FIG. 6 is an enlarged partial schematic view of portion I of FIG. 5;

fig. 7 is a schematic structural diagram of a battery module according to an embodiment of the present invention.

Detailed Description

In order to more clearly illustrate the technical solutions of the embodiments of the present application, the drawings used in the description of the embodiments will be briefly introduced below. It is obvious that the drawings in the following description are only examples or embodiments of the application, from which the application can also be applied to other similar scenarios without inventive effort for a person skilled in the art. Unless otherwise apparent from the context, or stated otherwise, like reference numbers in the figures refer to the same structure or operation.

As used in this application and the appended claims, the terms "a," "an," "the," and/or "the" are not intended to be inclusive in the singular, but rather are intended to be inclusive in the plural unless the context clearly dictates otherwise. In general, the terms "comprises" and "comprising" merely indicate that steps and elements are included which are explicitly identified, that the steps and elements do not form an exclusive list, and that a method or apparatus may include other steps or elements.

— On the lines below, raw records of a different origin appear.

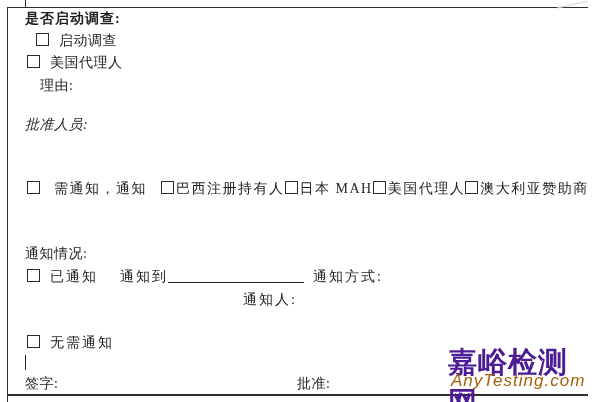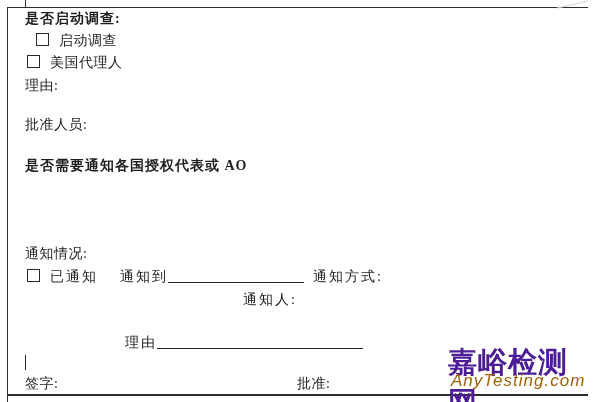--- a/index.html
+++ b/index.html
@@ -103,7 +103,7 @@
     <span class="cb gap10"></span><span>美国代理人</span>
   </div>
 
-  <div class="row" style="left:25px;top:78px;">理由:</div>
+  <div class="row" style="left:40px;top:78px;">理由:</div>
 
   <div class="row" style="left:25px;top:117px;">批准人员:</div>
 

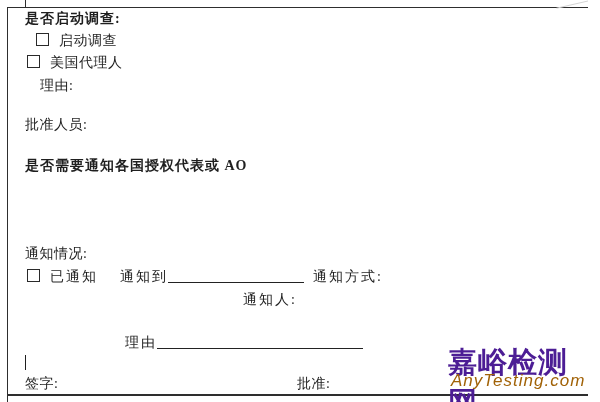--- a/index.html
+++ b/index.html
@@ -105,7 +105,7 @@
 
   <div class="row" style="left:40px;top:78px;">理由:</div>
 
-  <div class="row" style="left:25px;top:117px;">批准人员:</div>
+  <div class="row" style="left:25px;top:117px;font-style:italic;">批准人员:</div>
 
   <div class="row bold" style="left:25px;top:158px;">是否需要通知各国授权代表或 AO</div>
 

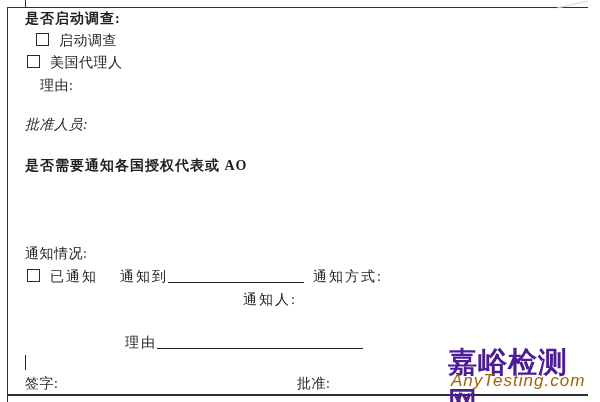--- a/index.html
+++ b/index.html
@@ -107,7 +107,6 @@
 
   <div class="row" style="left:25px;top:117px;font-style:italic;">批准人员:</div>
 
-  <div class="row bold" style="left:25px;top:158px;">是否需要通知各国授权代表或 AO</div>
 
 
 

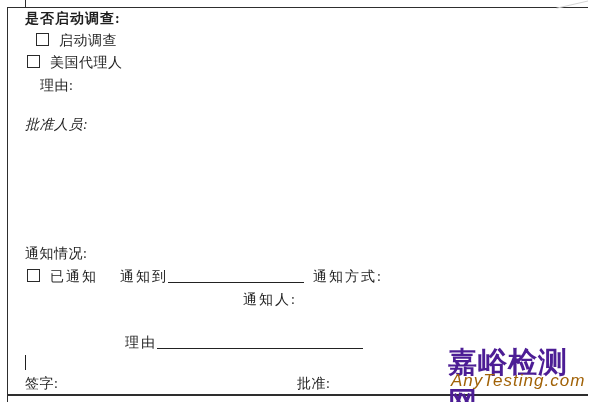--- a/index.html
+++ b/index.html
@@ -108,6 +108,9 @@
   <div class="row" style="left:25px;top:117px;font-style:italic;">批准人员:</div>
 
 
+  <div class="row sp15" style="left:27px;top:181px;">
+    <span class="cb gap14"></span><span class="gap14">需通知，通知</span><span class="cb gap2"></span><span>巴西注册持有人</span><span class="cb gap2"></span><span>日本 MAH</span><span class="cb gap2"></span><span>美国代理人</span><span class="cb gap2"></span><span>澳大利亚赞助商</span>
+  </div>
 
 
   <div class="row" style="left:25px;top:246px;">通知情况:</div>

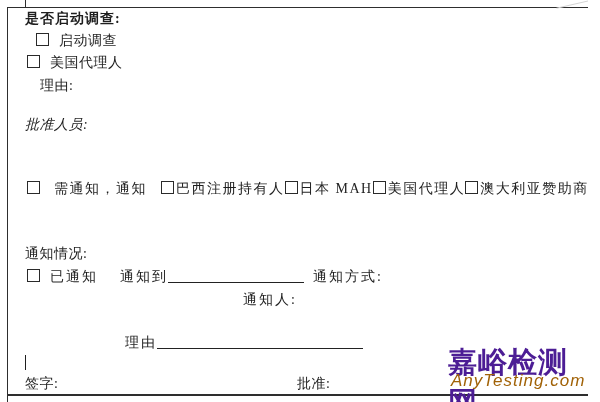--- a/index.html
+++ b/index.html
@@ -125,6 +125,9 @@
 
   <div class="row sp" style="left:243px;top:292px;">通知人:</div>
 
+  <div class="row sp" style="left:27px;top:335px;">
+    <span class="cb gap10"></span><span>无需通知</span>
+  </div>
   <div class="row sp" style="left:125px;top:335px;">
     <span>理由</span><span class="blank" style="width:206px;"></span>
   </div>

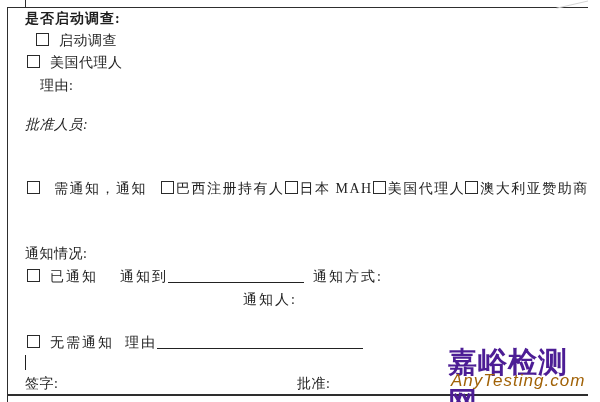--- a/index.html
+++ b/index.html
@@ -128,9 +128,6 @@
   <div class="row sp" style="left:27px;top:335px;">
     <span class="cb gap10"></span><span>无需通知</span>
   </div>
-  <div class="row sp" style="left:125px;top:335px;">
-    <span>理由</span><span class="blank" style="width:206px;"></span>
-  </div>
 
   <div class="cursor"></div>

The relative arrangement of the components and steps, the numerical expressions, and numerical values set forth in these embodiments do not limit the scope of the present application unless specifically stated otherwise. Meanwhile, it should be understood that the sizes of the respective portions shown in the drawings are not drawn in an actual proportional relationship for the convenience of description. Techniques, methods, and apparatus known to those of ordinary skill in the relevant art may not be discussed in detail but are intended to be part of the specification where appropriate. In all examples shown and discussed herein, any particular value should be construed as exemplary only and not as limiting. Thus, other examples of the exemplary embodiments may have different values. It should be noted that: like reference numbers and letters refer to like items in the following figures, and thus, once an item is defined in one figure, further discussion thereof is not required in subsequent figures.

In the description of the present application, it is to be understood that the directions or positional relationships indicated by the directional terms such as "front, rear, upper, lower, left, right", "lateral, vertical, horizontal" and "top, bottom", etc., are generally based on the directions or positional relationships shown in the drawings, and are for convenience of description and simplicity of description only, and in the case of not making a reverse description, these directional terms do not indicate and imply that the device or element being referred to must have a particular orientation or be constructed and operated in a particular orientation, and therefore should not be construed as limiting the scope of the present application; the terms "inner and outer" refer to the inner and outer relative to the profile of the respective component itself.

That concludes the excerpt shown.